In the madness of the Shibuya skyline, a towering colossus wreaks havoc in the metropolis all around her, and one man dares to face her on a rooftop’s edge. Enter Team Ninja’s newest chapter to their action franchise, Ninja Gaiden 3. Team Ninja had quite a bit of pressure applied with the absence of Tomonobu Itagaki, the man who has helmed the director chair on every major game within the series, has left the dubious position with the mastermind behind the Sigma remakes, Yosuke Hayashi. So what we have here is a bigger departure in the design than one would expect, but has it done any harm to the franchise? Well…

Where to start? The presentation has definitely improved in subtle ways that still retain the charm of being pulpy. The characterization for the tenured Ryu Hyabusa portrays a different focus, one that fleshes out all of his colder traits in being a merciless killer and still holding on to his humanity. This shift of narrative is pretty refreshing and has moved away from the shallow filler approach previous entries have taken and it’s all thanks in part to Masato Kato (the man behind the stories for the Ninja Gaiden Trilogy on the NES), who handled the writing four our present day Ninja Gaiden 3. The action, though, is the meat of the franchise; it’s noticeably moved forward from its more traditional design, and it’s a mixed mess of failure and success.

The combat was promised to retain the depth the franchise it has been praised, but tweaked to be accessible to any action fan who was turned off by the difficulty and skill its mechanics demand. While the effort is admirable, it simply pans out into a Ninja Gaiden/Dynasty Warrior hybrid…this is not a good thing. There’s a philosophy to the tension you feel from Ninja Gaiden’s combat. One that trains you to analyze the closed quarters of your current setting (and where you’ll see yourself evading), which leads you to assess the enemies you’re facing as quickly as possible to avoid those all too few fatal swipes against your surprisingly fragile health meter; alternating between weapons and projectile weapons between again, the type of mob you’re facing and stage setting you’re in is all taken accounted with an item management mechanic on top of your recovery items for health and Ninpo magic. This is all needlessly thrown away.

Ninja Gaiden 3 retains very basic combos with very little emphasis, and virtually no identity even (a bland list of button combinations within a very lazy list will await you for your efforts). Other than the Izuna Drop or Crane flip, the fighting is mostly button mashing with very little complexity, it creates accessibility through hindrance, and ultimately breaking the formula. The fluidity is slowed to a crawl, and Ryu is not only slower but the evasive roll is now a sliding move -- a slide that can actually be used as an attack, which will not break you out mid-combo. So when you’re in a combo, you’re now committing to this combo, completely hindering you in a match of numbers -- and that’s not even what makes this game feel the most flawed. In fact, the flaws won’t even effect your success in fighting simply because you’re given two game breaking advantages.

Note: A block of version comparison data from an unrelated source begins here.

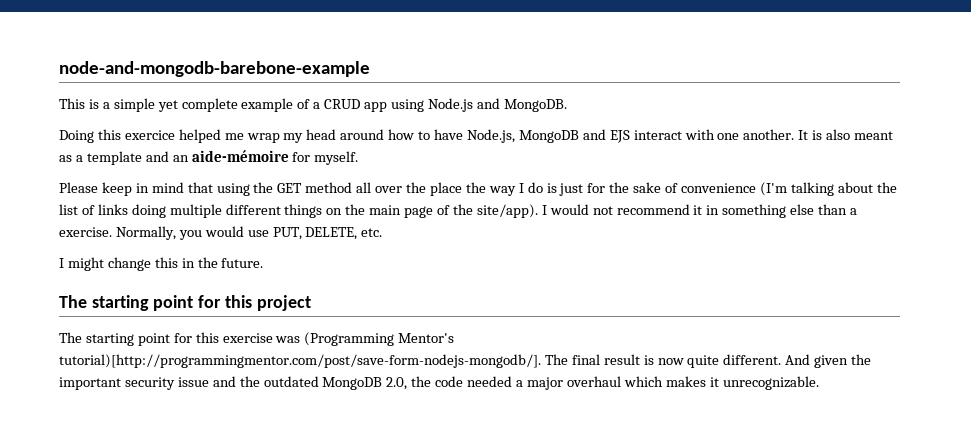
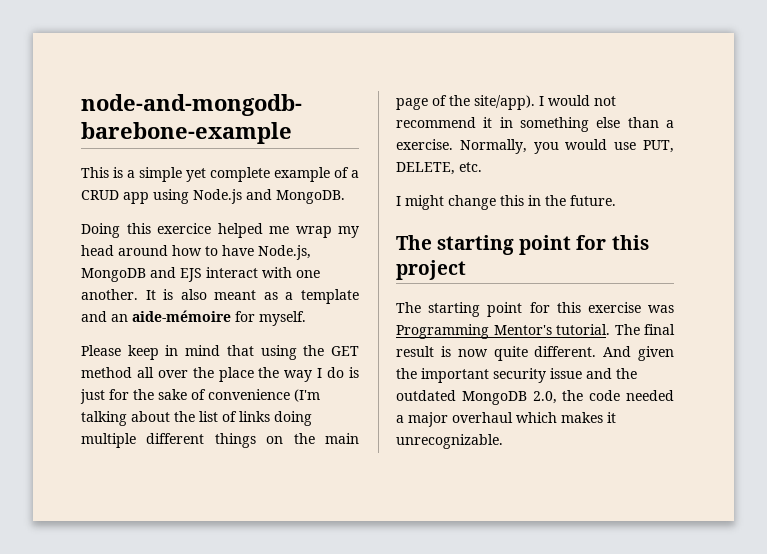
[304,332,455,346] [59,354,541,368] (Programming Mentor's tutorial)[http://programmingmentor.com/post/save-form-nodejs-mongodb/]. -> [396,324,610,339] Programming Mentor's tutorial.

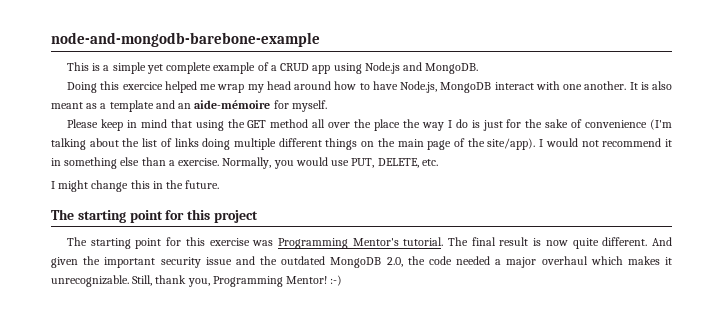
[150,267,202,282] and EJS -> (492, 87) none
(503, 441) none -> [132,275,343,287] Still, thank you, Programming Mentor! :-)

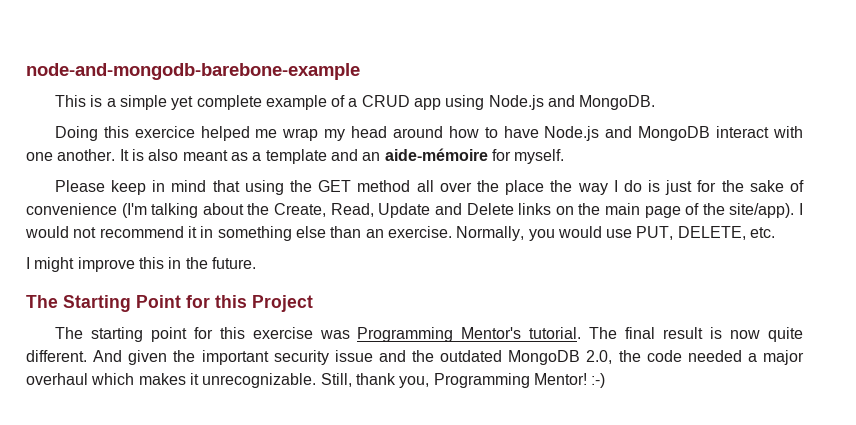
[400,81,438,93] Node.js, -> [544,126,633,141] Node.js and
[142,138,358,150] list of links doing multiple different things -> [274,203,552,218] Create, Read, Update and Delete links
[168,160,175,166] a -> [365,229,384,238] an
[91,180,129,192] change -> [77,257,135,272] improve
[77,209,258,223] starting point for this project -> [63,295,313,312] Starting Point for this Project

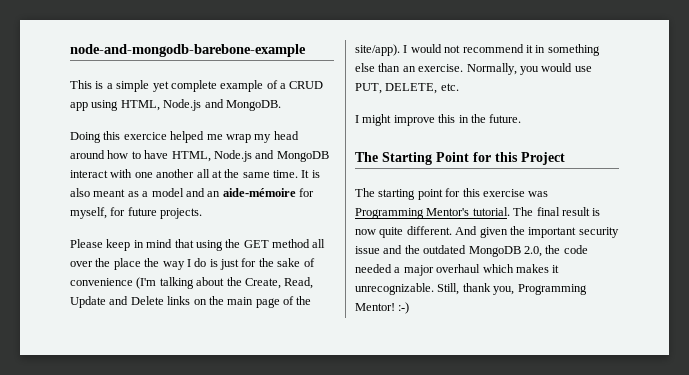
(485, 102) none -> [120,100,160,111] HTML,
(539, 132) none -> [171,151,211,162] HTML,
[57,149,116,161] another. -> [156,169,298,178] another all at the same time.
[265,149,327,164] template -> [151,188,184,197] model
[514,149,565,164] myself. -> [70,207,203,219] myself, for future projects.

The first one is your right arm, your arm (which doubles as a plot device) will start glowing, and when it does, you can lightly (keyword, lightly charge your strong attack and it will launch a chain of auto kills against your current mob of opponents and the end result will completely refill your health). Just to pause for a second and again explain what I’m empathizing, I’m fully aware that this isn’t exactly a new technique, but previously it demanded you to charge it for a certain amount of time and created a tension of application as you’re willingly making yourself vulnerable in order to launch this attack. This is gone, and instead this is your method of refilling your ki, which compliments the next offensive component to the combat.

The second game breaking advantage is how you’re single screen killing Ninpo, capable of use after a certain amount of time fighting in which after you fill up your ki meter and launch it, will annihilate everything on screen through the same repetitive cut scene that you'll slowly grow hatred for in the repetitive demand in its use through the game. That’s it -- no essence to collect, no upgrades (unless you count a few plot driven upgrades which again add very little) to anticipate, and in taking away so much of the tense action in where you would fight for your life, you’re instead treated to hordes and hordes of enemies which simply creates a numbers game, a technique that liberally lifts a lot from the Dynasty Warriors formula and Ninja Gaiden is the wrong game to do that. All the varied weapons are also missing and instead will be available as post-launch DLC for the game, you’re only weapons will always be a katana,  a bow that will mostly focus on auto-targeting, and your shurikens if you even see a need to use them at this point.

I will say that the movement of the game has new welcomed approaches in which there are certain cinematic sequences using a quick-time dynamic that substitutes a one button command with evasive commands in certain direction. Alongside the sequences are stages section that will have you move slowly and stealthily to kill enemies quietly in order to move forward. Those these moments are few and far between, and were very much welcomed to change up the repetitive pace of the combat. The story is the shortest in the modern franchise, and only has eight stages in where previous entries had 16, making it all the more streamlined; it’s just linear in all of the wrong ways in its efforts towards accessibility. The multiplayer is refreshing, but still retains the same flawed combat in which you can see how broken it is through human exploitation. The trials that allow you to customize have the most replayability as again there are no rating, no incentive of bragging rights derived from the campaign with the lack of Ninja rankings or essence.

Ironically, Ninja Gaiden III: The Ancient Ship of Doom for the NES, was changed for Western audiences to accommodate challenge by only giving you three continues, and Ninja Gaiden 3 was changed with western influence to make it more accessible but ultimately made the game disgustingly easy. They both share a common truth that these changes weren’t needed and it just ended up hurting the experience for returning fans and possibly turning away potential new ones. It’s a competent action game, but an awful Ninja Gaiden game which is more that can be said about Metroid: Other M which wasn’t a competent action game or anything remotely near being a good Metroid game. Rent it at your own risk.